I just found this thread again and I am wondering how the practice log went this year. Did you use it? Find it helpful? How did students feel about it? I ask because I am wondering how to both encourage students to practice skills outside of school and train students to reflect on their learning.

It seems like tracking their own practice and also seeing class trends in practice might help students to recognize that some students who seem to understand things effortlessly (because they are “good at math”) are actually people who practice outside of school and that more quality practice is correlated with greater success on assessments.

Hi Anne,

This was my hope. It turns out that it wasn’t an effective behavior change tool. However, I teach online, so consistently helping students change their behavior didn’t work. It might be more effective in person where you could continually redirect them until the habit is built. The ones who actually did it were the ones who didn’t need it. We dropped this in December.
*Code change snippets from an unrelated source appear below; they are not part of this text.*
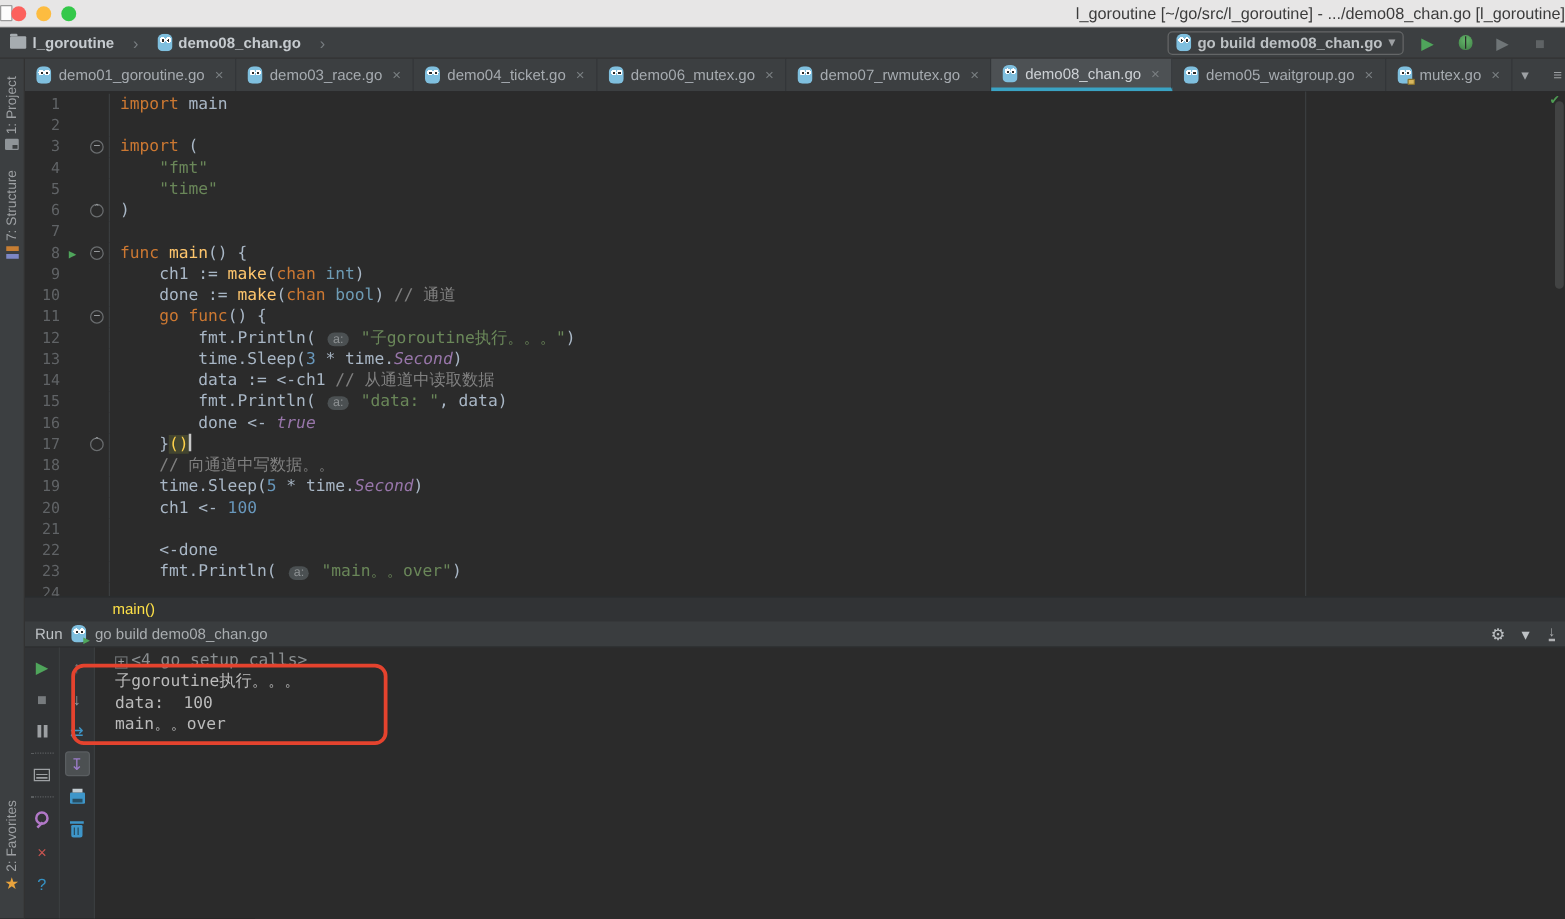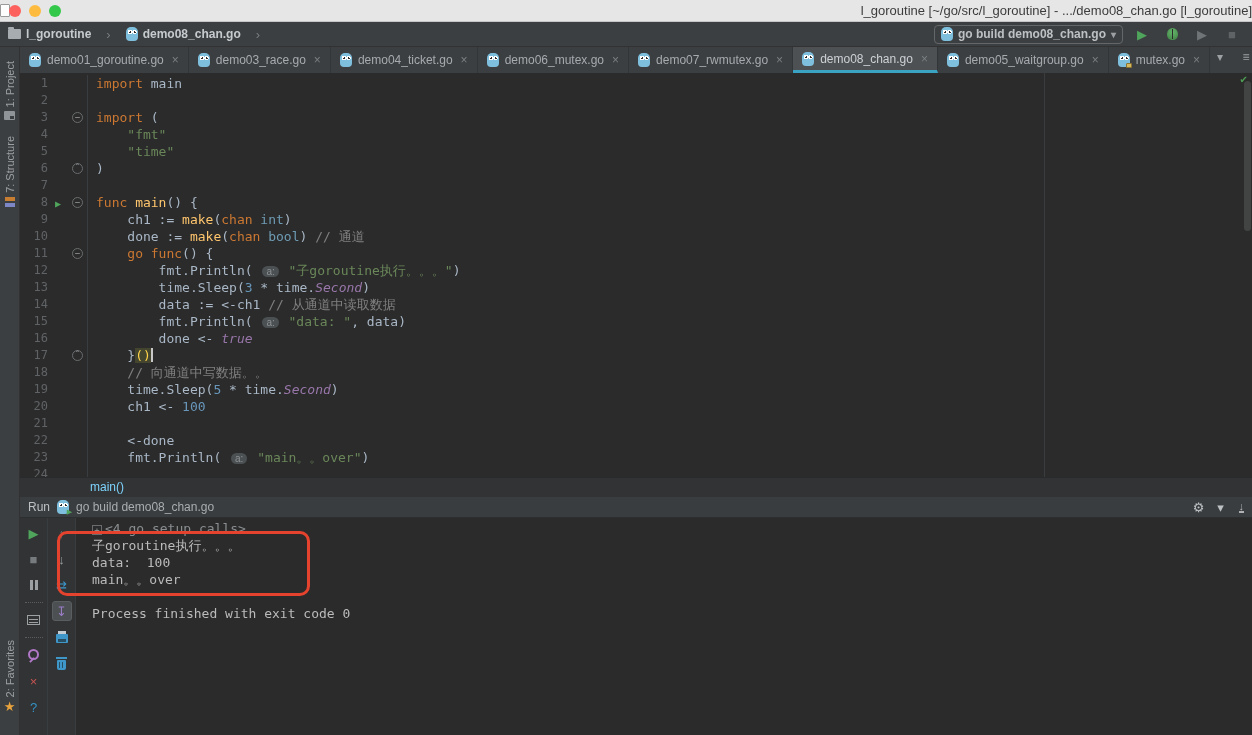"demo01_goroutine.go" .tabbar { align-items: flex-start -> center }
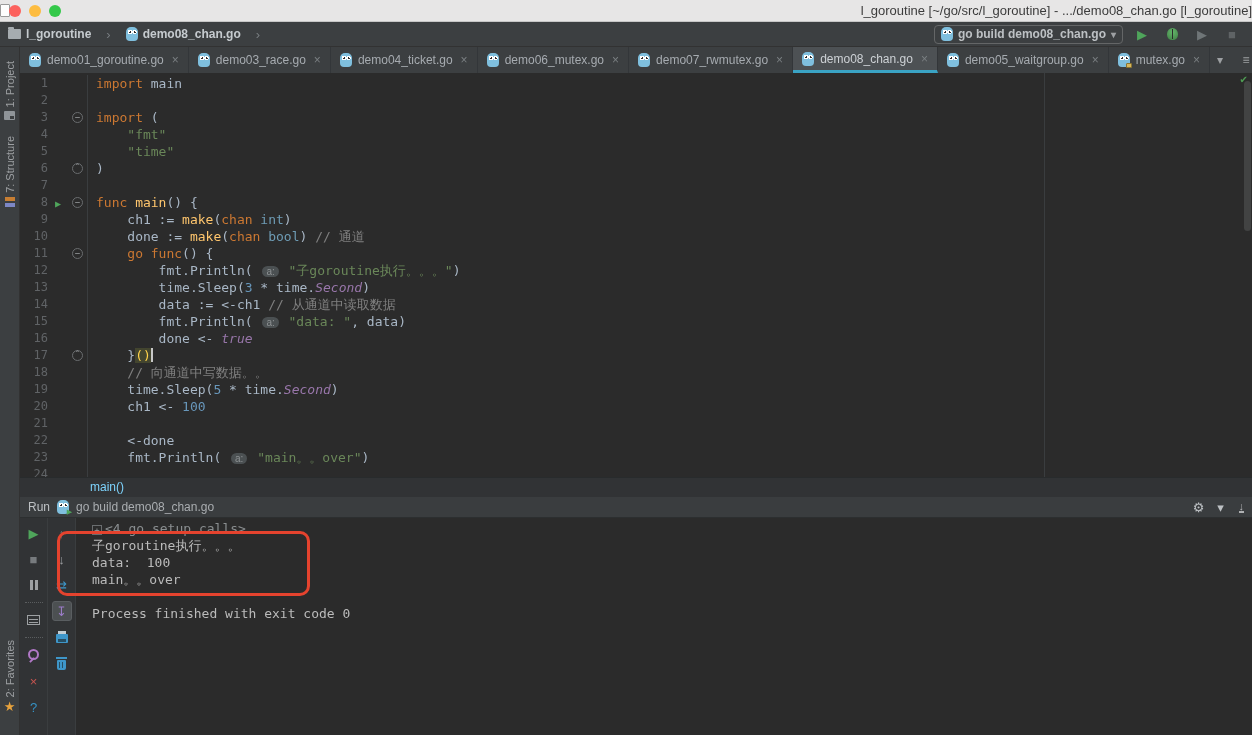"main()" .ebreadcrumbs { color: #7dd3fc -> #fde047 }
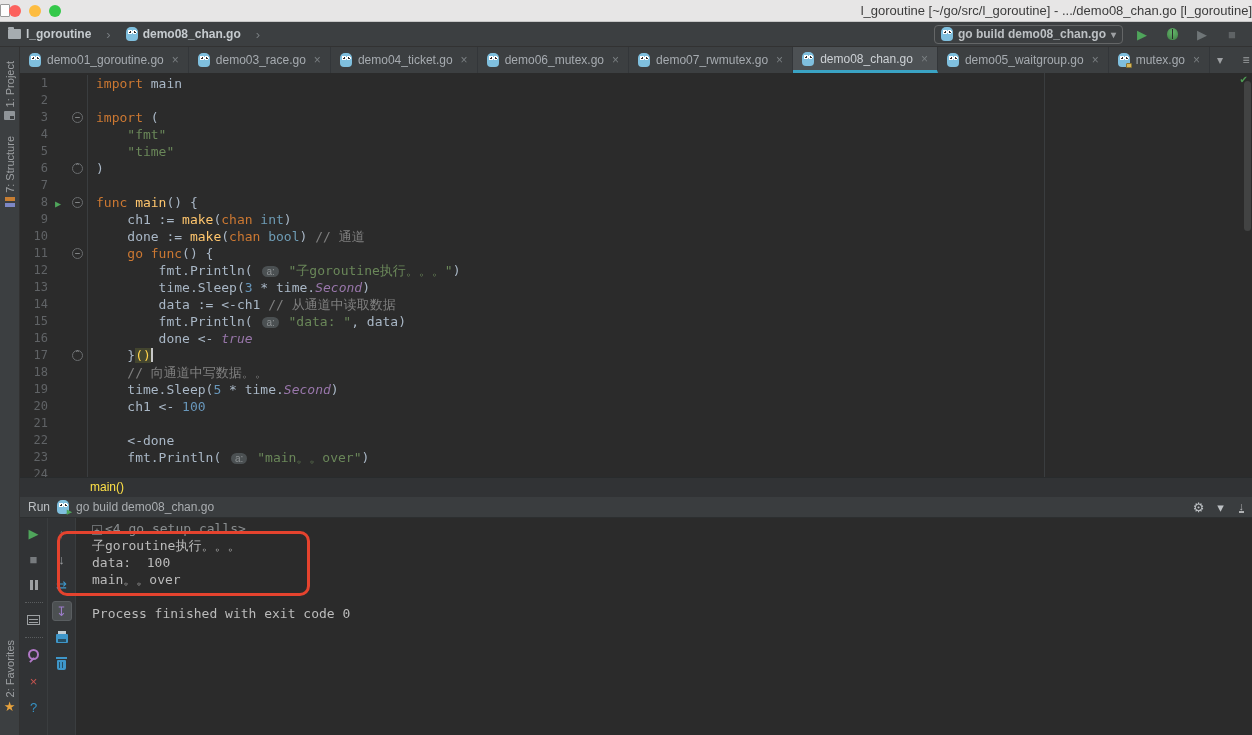"Process finished with exit code" div.console-line { html: <div><span>Process finished with exit code 0</span></div> -> none }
Let me know if you want to chat more!

Rats! I was hoping it had worked really well for you! I do teach in person, though, so I may give your template a try next year to see if it is helpful in a different setting. I am particularly curious to see if it would be helpful for my intervention groups, who generally do not have the habit of practicing regularly. I will keep you posted!

Thanks Anne, I would love to hear if it’s more successful in your setting!